Niezależnie od tych organizacyjnych zawiłości należy się zgodzić z opinią Witolda Bieńkowskiego, jednego z więźniów Rembertowa, o którym będzie zresztą jeszcze mowa, że był to obóz przejściowy, zbierający "konntyngenty" na wysyłkę do Rosji.
Kilka słów o wyglądzie zewnętrznym obozu i warunkach przetrzymywania więźniów.
Teren obozu został otoczony dwoma rzędami drutu kolczastego, rozdzielonymi pasem wolnej ziemi o szerokości kilkunastu metrów (chodziły po nim patrole) i rowem. Zbudowano też wieże strażnicze (tzw. wyżki lub bociany), a pofabryczne pomieszczenia (baraki) przystosowano do przetrzymywania w nich ludzi, wyposażając w prycze z bali i desek. .
Nie starczało ich dla wszystkich: część więźniów spała na gołym betonie.
Baraki były nieogrzewane, przed chłodem chroniły jedynie koce.
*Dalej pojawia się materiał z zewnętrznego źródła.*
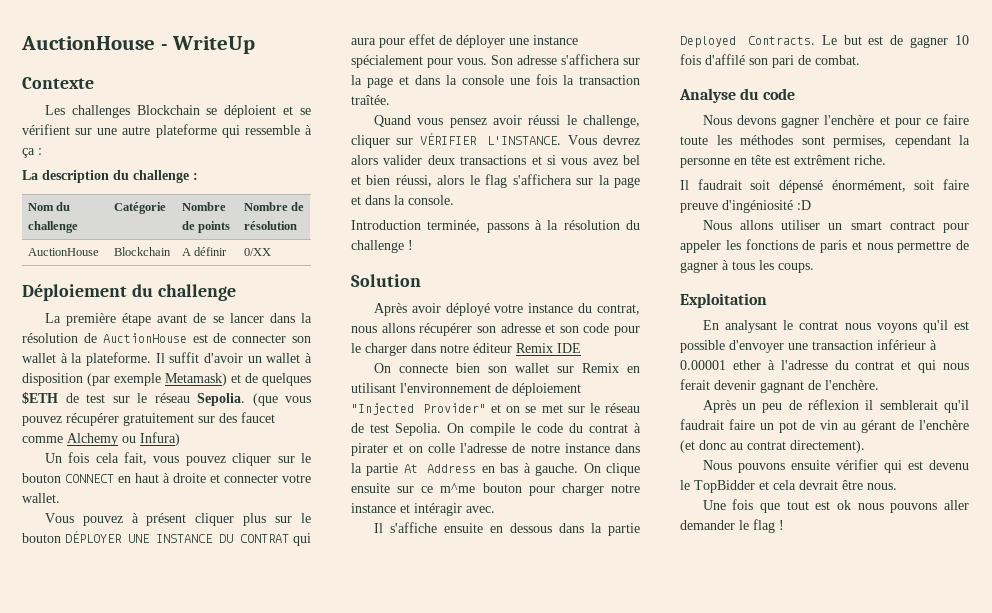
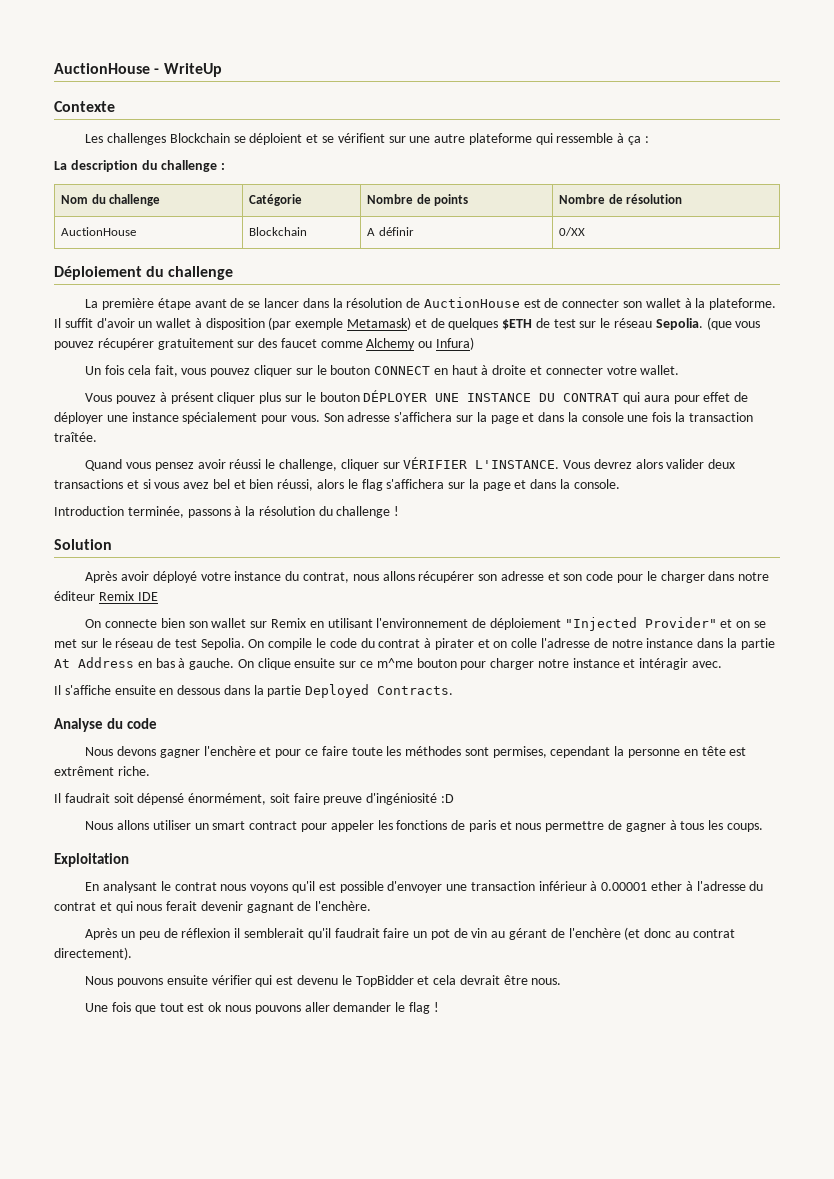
- Le but est de gagner 10 fois d'affilé son pari de combat.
Na wyżywienie składało się 300 gr razowego chleba i dwa talerze wodnistej zupy dziennie.
Kontakt z osadzonymi w Rembertowie był, oczywiście, zabroniony, jednak więźniowie znaleźli sposób, by świat zewnętrzny o nich wiedział. Oto w czasie sprzątania terenu obozu, do czego byli zobowiązani, przerzucali przez druty grypsy.
Najczęściej zawierały one krótką informacje o losach więźnia, a także prośbę o potrzebne rzeczy. Poniżej przytaczamy fragment takiego grypsu, pisanego przez jednego z żołnierzy Armii Krajowej do żony:

"Moja kochana Ludeńko ! (...) Miałem b.[ardzo] ciężkie przeżycia. Koc, koszulę zabrali mnie. (...) Proszę o stary koc, miskę i łyżkę (lepiej kociołek), owijaki, koszulę, kalesony oraz chleb, cebuli, trochę tłuszczu i cukru. Paczka co dwa tygodnie. [...] Jestem w obozie w Rembertowie." 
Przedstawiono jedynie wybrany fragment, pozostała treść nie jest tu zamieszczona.